Actions entreprises par la filière pour regagner la confiance

Les producteurs multiplient les initiatives pour restaurer la confiance des clients et assurer une relance durable. Parmi les actions envisagées ou déjà mises en œuvre :

  • renforcement des procédures internes de contrôle qualité et traçabilité,
  • campagnes d’information et d’ouverture au public (visites guidées, démonstrations) pour montrer les pratiques d’élevage et de contrôle,
  • développement d’événements locaux de promotion, comme le Conchylitour créé en 2024, qui met en valeur le patrimoine conchylicole et le savoir-faire des producteurs,
  • collaboration étroite avec les autorités sanitaires pour publier des bilans réguliers des contrôles.

Ces démarches visent à montrer que la filière est proactive et transparente, deux leviers essentiels pour convaincre les consommateurs de revenir aux produits locaux.

Perspectives et vigilance

Si la levée de l’interdiction est une bonne nouvelle pour les producteurs et les commerçants, la sortie de crise se jouera sur la capacité collective à maintenir des normes sanitaires élevées et à communiquer de manière claire et factuelle.
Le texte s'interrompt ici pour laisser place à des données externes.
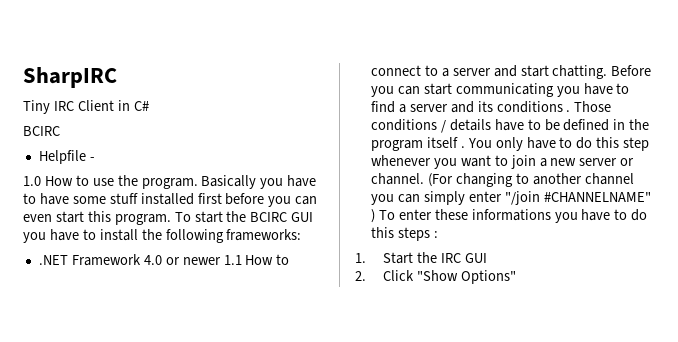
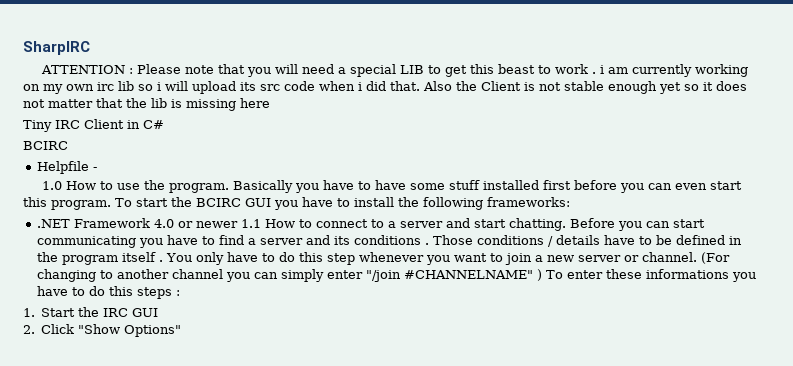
(117, 77) none -> [40,64,748,77] [23,81,747,94] [23,98,270,111] // ATTENTION : Please note that you will need a special LIB to get this beast to work . i am currently working on my own irc lib so i will upload its src code when i did that. Also the Client is not stable enough yet so it does not matter that the lib is missing here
Les épisodes météorologiques intenses (pluies, crues) restent une menace récurrente qui nécessite des plans d’action préventifs et des investissements dans les infrastructures d’assainissement.

Les autorités locales, les professionnels et les consommateurs auront un rôle à tenir : pratiquer une surveillance partagée, respecter les règles d’hygiène et privilégier la transparence sur la qualité des produits. À moyen terme, la filière espère non seulement retrouver son niveau d’activité antérieur, mais aussi renforcer ses pratiques pour réduire la vulnérabilité face aux chocs environnementaux.

En résumé

La commercialisation des coquillages de l’étang de Thau peut reprendre après près de deux mois d’interdiction liée à des contaminations au norovirus. La filière doit maintenant gérer les conséquences économiques importantes, estimer et répartir les aides disponibles, et surtout travailler à redonner confiance aux consommateurs à travers une transparence renforcée et des contrôles sanitaires continus.

Les consommateurs sont invités à rester attentifs aux informations officielles, à privilégier des filières identifiables et à appliquer des pratiques d’hygiène simples lors de la manipulation et de la consommation de coquillages. Les prochaines semaines seront déterminantes pour mesurer l’efficacité des mesures de soutien et la résilience du secteur face à ce type de crise sanitaire environnementale.